İnanın, bu yılın Haziran ortasında, bizim bahçeye su inmedi. Oysa bu günlerde gelen suyu “yenemezsin!” Çok çok azalan suyun kalanını da Kent Ormanı su deposuna bağlıyorlar 00.00-06.00 saatleri arası. Tabii, bundan sonra ona da su bulabilirlerse. Memduh Başkana soruyorum; Kıranardı Kent Ormanı’nın kullanma ve sulama suyunu nasıl temin edeceksiniz?

***

Sanırım, Tekir Göleti suyunun yüzde 30’u yetmeyecek tesisler için; bu payı yüzde 50’ye çıkartma peşindelermiş. İyi mi? Bu ise, Hisarcık sulamasının da sizlere ömür olması, demektir. Hisarcıklılar, Kıranardlılar, bağcılar uyumaya devam edin. Sularınızı, davul-zurna çalarak elinizden aldılar, umurunuzda olmadı. Bundan sonra ağlamak sızlamak yok.

***

Tabii, tüm bu operasyonlar, DSİ’nin bilgisi dahilinde oluyor ama korkudan ses çıkartamıyorlar, ne derse iktidar, “evet!” diyorlar. Büyükşehir de DSİ’ye; “ne oluyor arkadaş Öküz Çukuru”nda. Yapacaksanız yapın yoksa çekin elinizi ayağınız ben yapacağım” diyemiyor.

***

Bakınız; rahmetli Başkan Mehmet Çalık, kanalizasyonun yapılmasına karşı çıkan İmar Bakanlığı ve İller Bankası’na ne demişti, biliyor musunuz? “Ben yapayım da gelin siz mani olun!” İnanın, Mehmet Özhaseki’den de, Mustafa Çelik’ten de, Memduh Büyükkılıç’tan da bu tavrı bekledim, DSİ’ye karşı ama yapamadılar.

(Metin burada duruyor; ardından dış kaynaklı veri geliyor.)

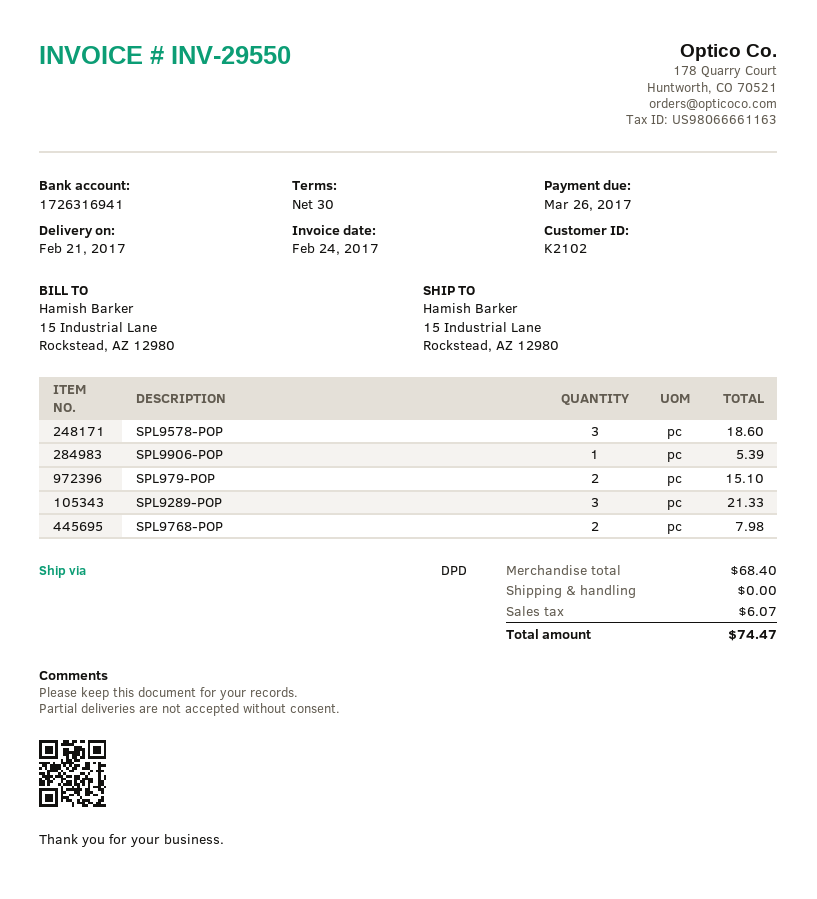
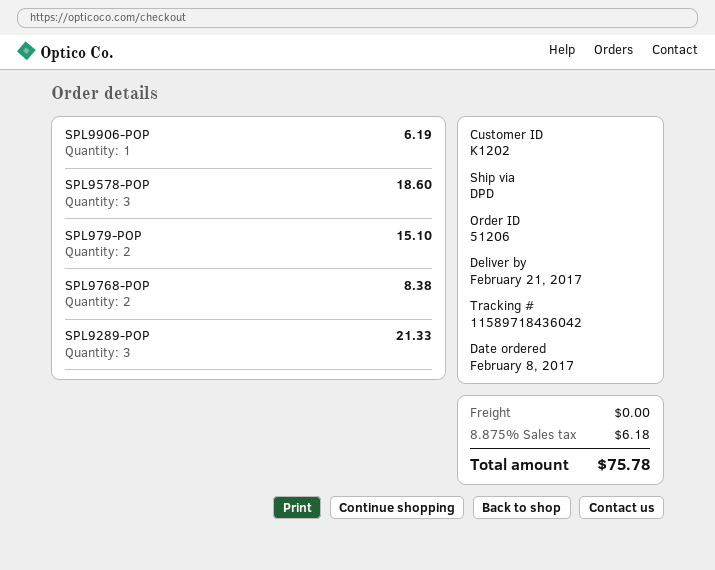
customer number: K2102 -> K1202
SPL9906-POP: 1 for 5.39 -> 1 for 6.19
SPL9768-POP: 2 for 7.98 -> 2 for 8.38
tax: 6.07 -> 6.18
total: 74.47 -> 75.78

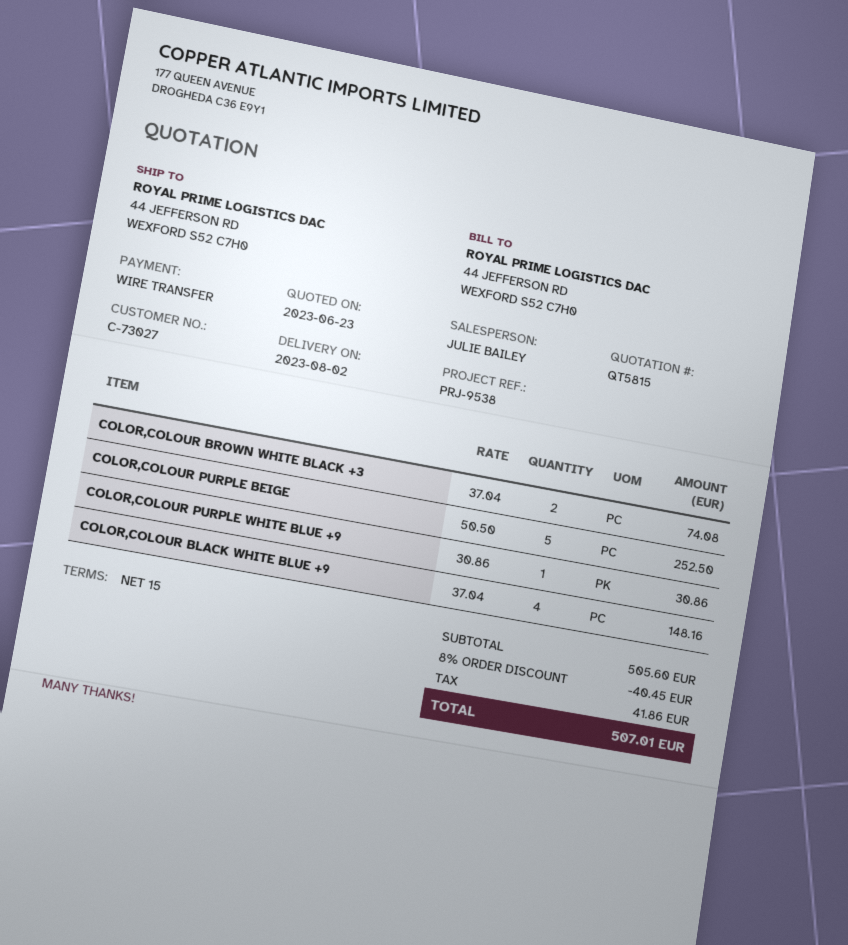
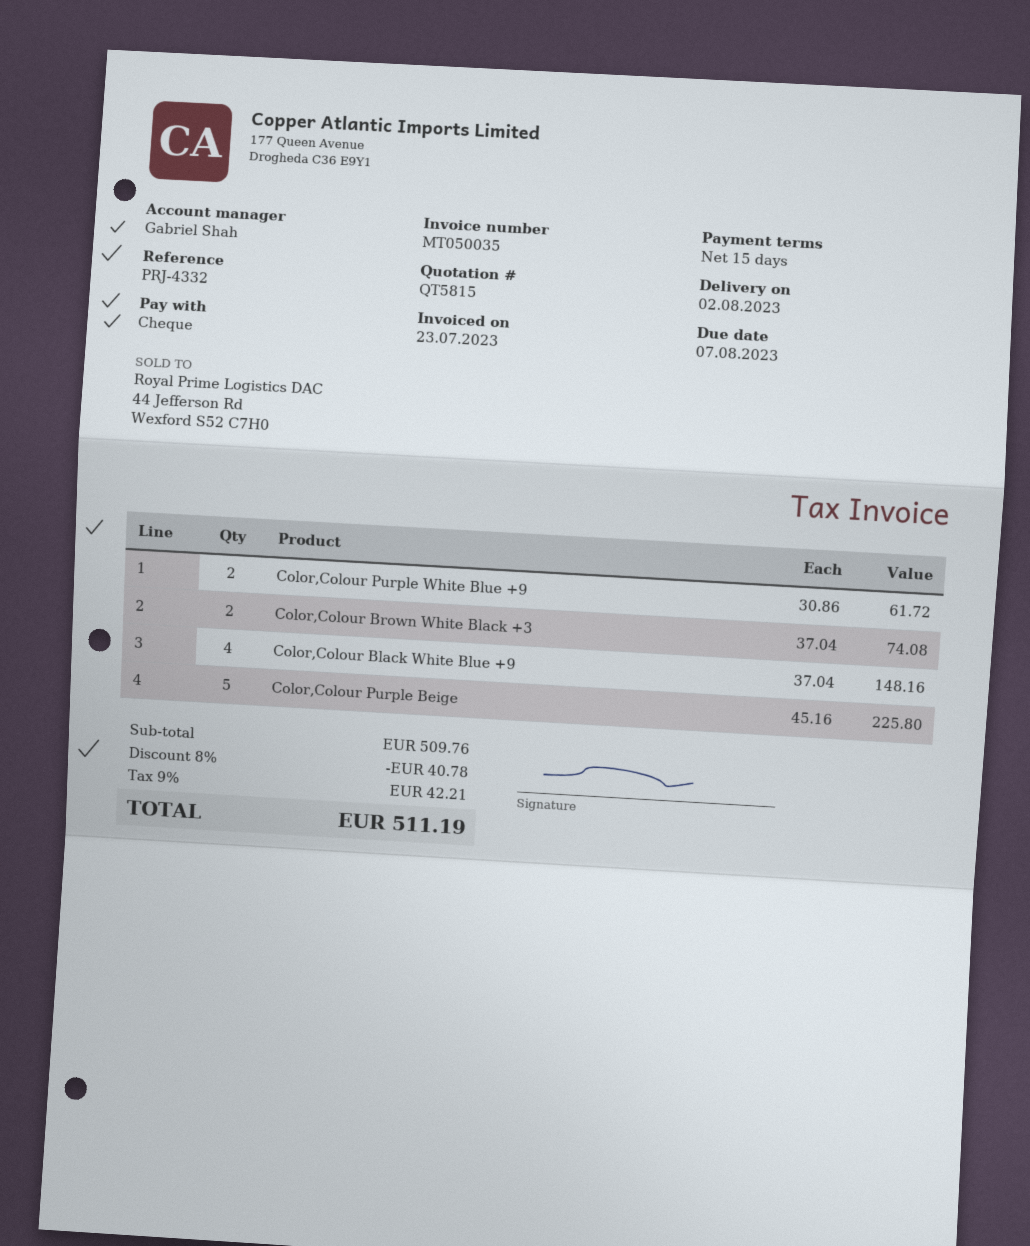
reference: PRJ-9538 -> PRJ-4332
sales rep: JULIE BAILEY -> Gabriel Shah
payment method: bank transfer -> cheque
COLOR,COLOUR PURPLE BEIGE: 5 x 50.50 = 252.50 -> 5 x 45.16 = 225.80
COLOR,COLOUR PURPLE WHITE BLUE +9: 1 x 30.86 = 30.86 -> 2 x 30.86 = 61.72
subtotal: 505.60 -> 509.76
discount: 8% = 40.45 -> 8% = 40.78
tax: 41.86 -> 42.21
total: 507.01 -> 511.19

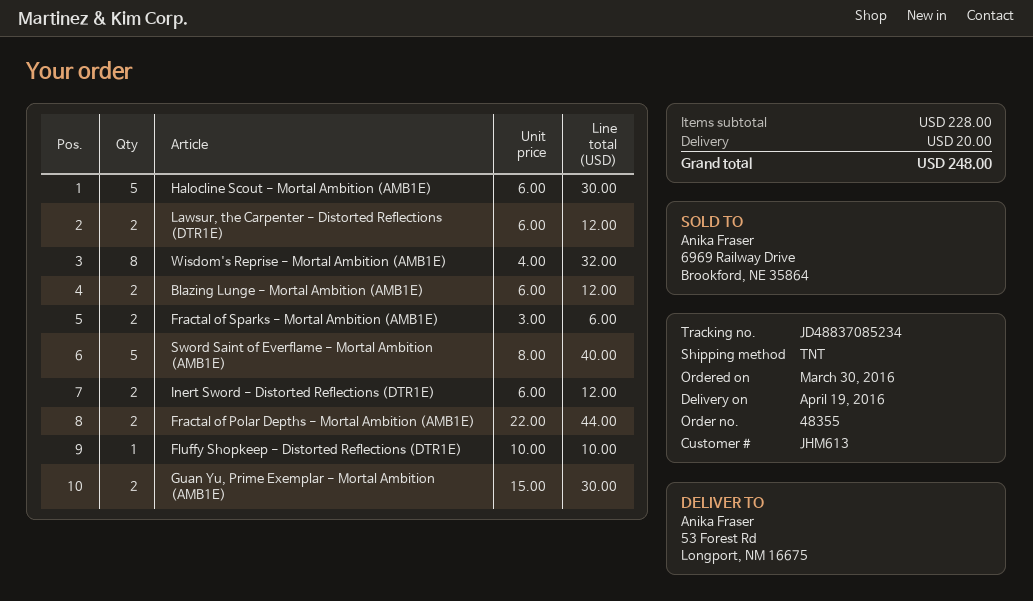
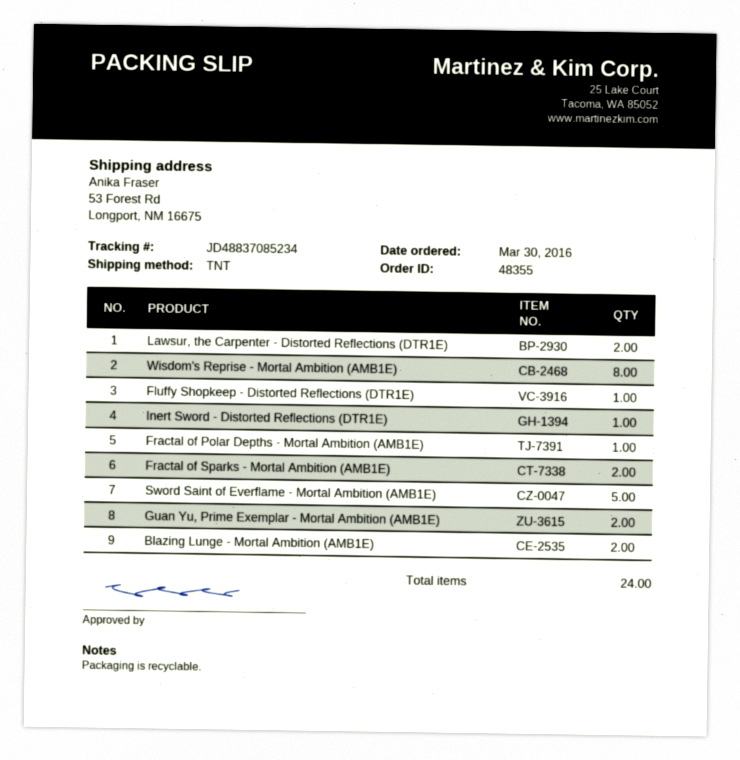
Halocline Scout - Mortal Ambition (AMB1E): 5 -> none
Inert Sword - Distorted Reflections (DTR1E): 2 -> 1
Fractal of Polar Depths - Mortal Ambition (AMB1E): 2 -> 1

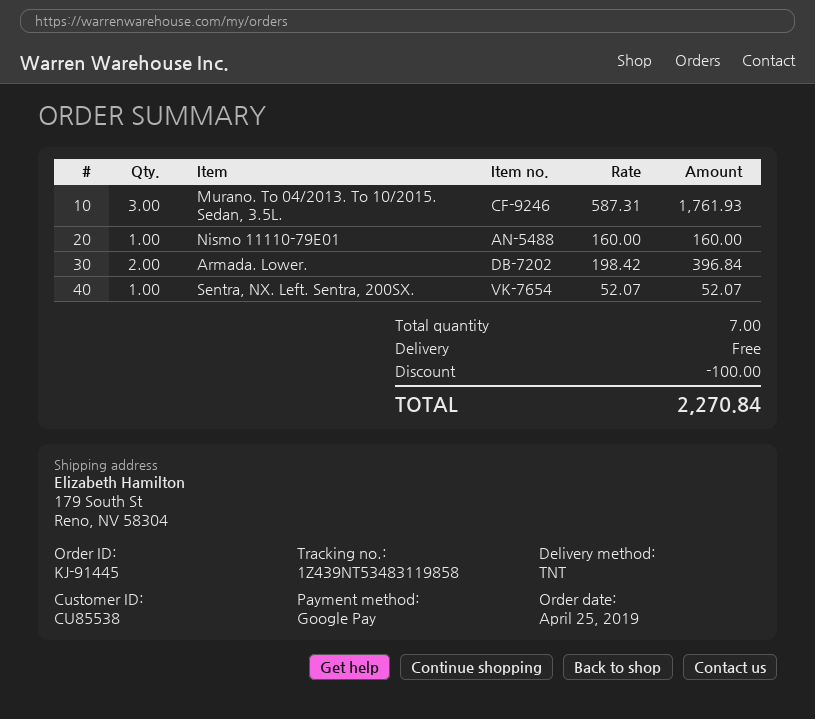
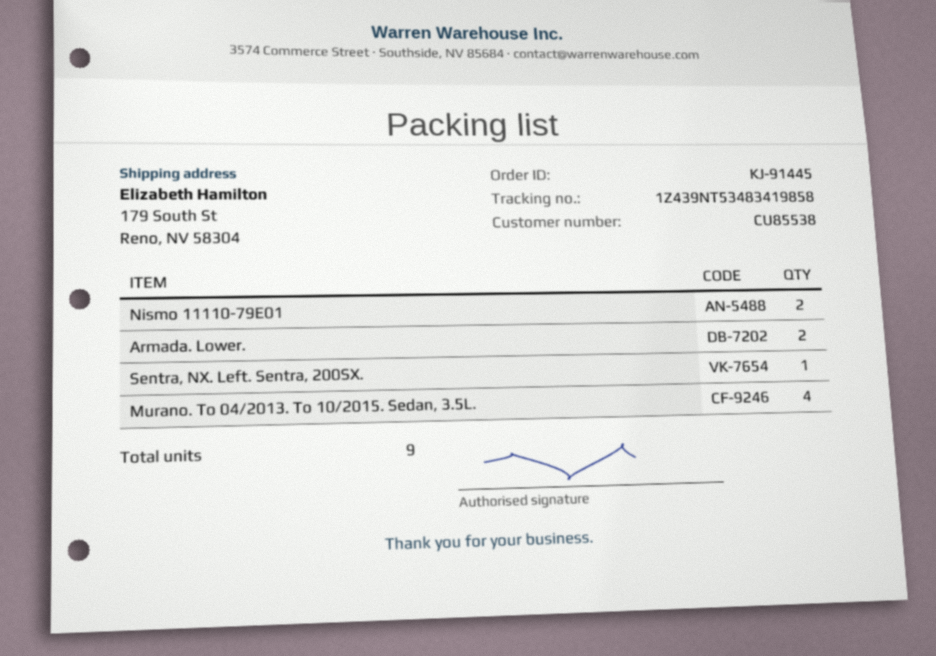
tracking number: 1Z439NT53483119858 -> 1Z439NT53483419858
Murano. To 04/2013. To 10/2015. Sedan, 3.5L.: 3 -> 4
Nismo 11110-79E01: 1 -> 2
total quantity: 7 -> 9

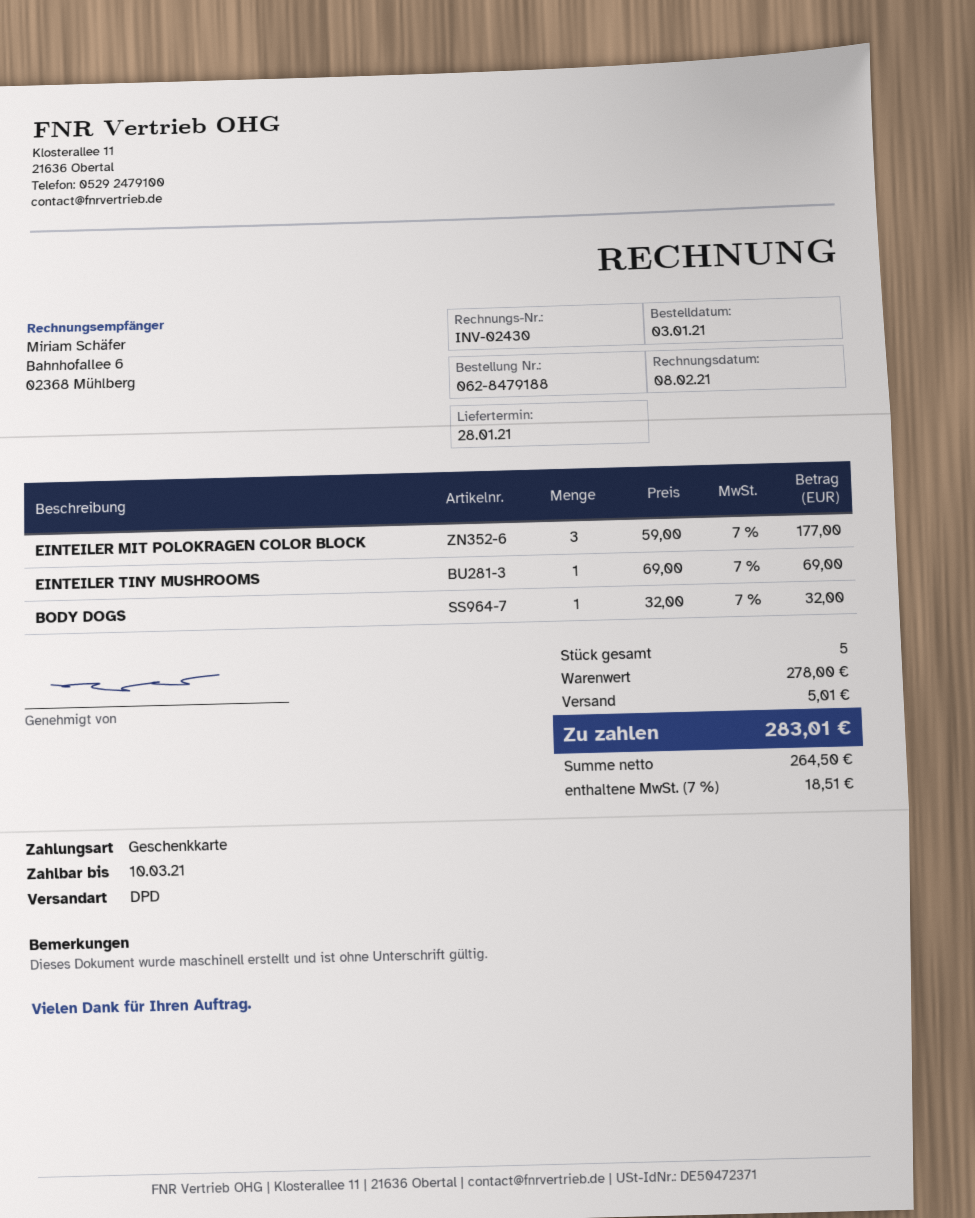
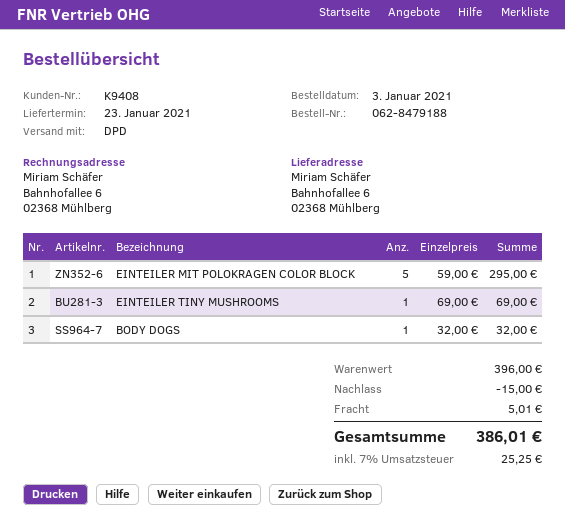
delivery date: 2021-01-28 -> 2021-01-23
EINTEILER MIT POLOKRAGEN COLOR BLOCK: 3 x 59.00 = 177.00 -> 5 x 59.00 = 295.00
subtotal: 278.00 -> 396.00
discount: none -> 15.00
tax: 7% = 18.51 -> 7% = 25.25
total: 283.01 -> 386.01

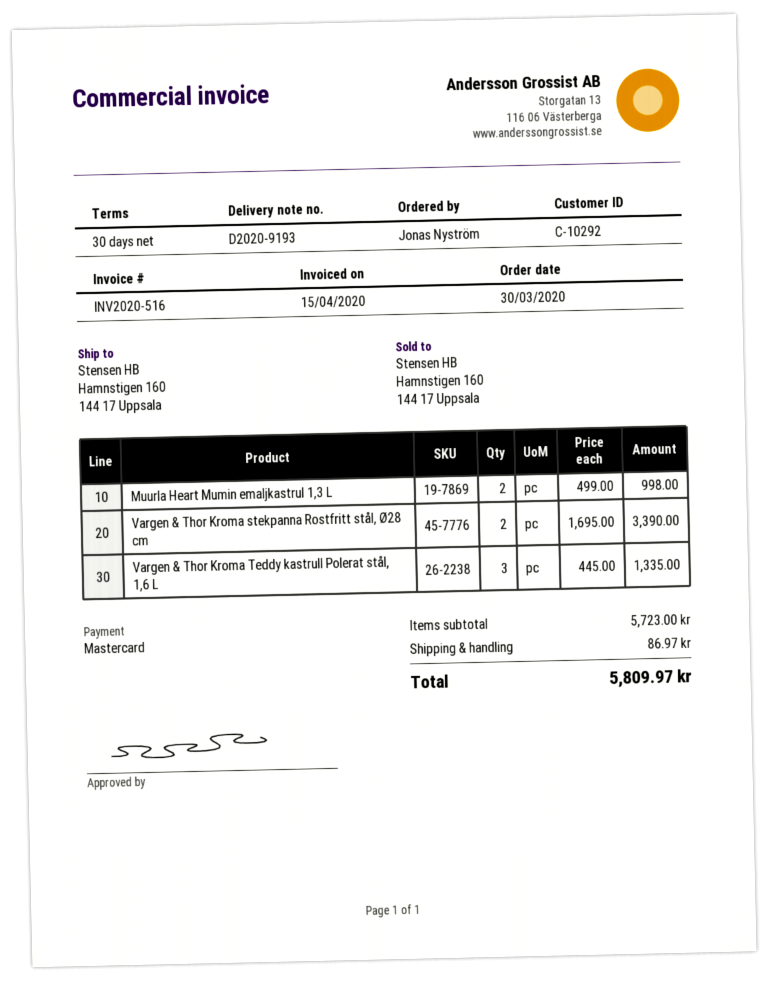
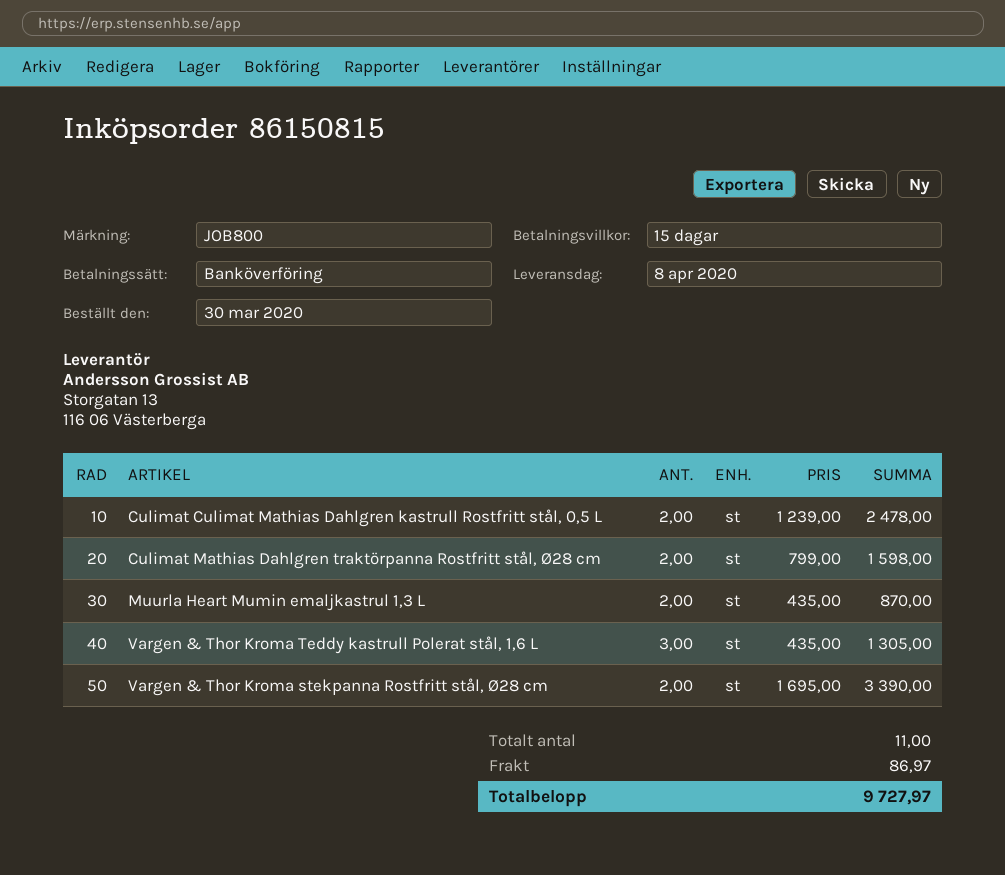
payment terms: 30 days -> 15 days
payment method: Mastercard -> bank transfer
Muurla Heart Mumin emaljkastrul 1,3 L: 2 x 499.00 = 998.00 -> 2 x 435.00 = 870.00
Vargen & Thor Kroma Teddy kastrull Polerat stål, 1,6 L: 3 x 445.00 = 1335.00 -> 3 x 435.00 = 1305.00
Culimat Culimat Mathias Dahlgren kastrull Rostfritt stål, 0,5 L: none -> 2 x 1239.00 = 2478.00
Culimat Mathias Dahlgren traktörpanna Rostfritt stål, Ø28 cm: none -> 2 x 799.00 = 1598.00
total: 5809.97 -> 9727.97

Tabii, basit bir göleti yaptırtamayanlardan hızlı tren, otoyol nasıl beklenir? Bilemiyorum.

***

Bağlar eteğine kadar Tekir Havzası’nın sulama suyu ihtiyacı, yarısına el konulan Tekir Göleti ile Çaylak Çukuru pınarları ve yağışlara kaldı. Bu ise, bu bölgenin ölümü demektir. Bunu bir türlü anlatamadık, yetkililere… O nedenle, Öküz Çukur’unda, bir sezonda, sadece yağış ve kalan pınarlardan toplanacak yaklaşık 1,5 milyon mikap su tüm bu bölgenin yaşam kaynağı olacak. Derdim bu… Yok, bu Gölet su tutmazsa, yandı gülüm keten helva… Olacağı söyleyeyim: Ne habitat kalır ve ne de bağcılık. Hemen belirteyim, bu operasyonlar, Başkan Büyükkılıç’tan önce yapıldı…

***

İş neye benzedi biliyor musunuz? Çok anlattığım hikayeye: Öküzün başı küpe girmiş. Köylü toplanmış bir türlü çıkartamıyor. Köyün en akıllısı gelmiş, “ne var bunda!” demiş, istemiş bir bıçak, basmış boğazına öküzün. Başla çömlek bir yana, gövde bir yana… Bunun üzerine bir çekiş istemiş. Vurmuş çömleğe. Çömlek darmadağın olmuş, baş bir yana yuvarlanmış. Köyün akıllısı dönmüş köylüye: “Gördünüz mü, nasıl kurtarılırmış?” DSİ ile Büyükşehrin yaptığı da bundan farksız.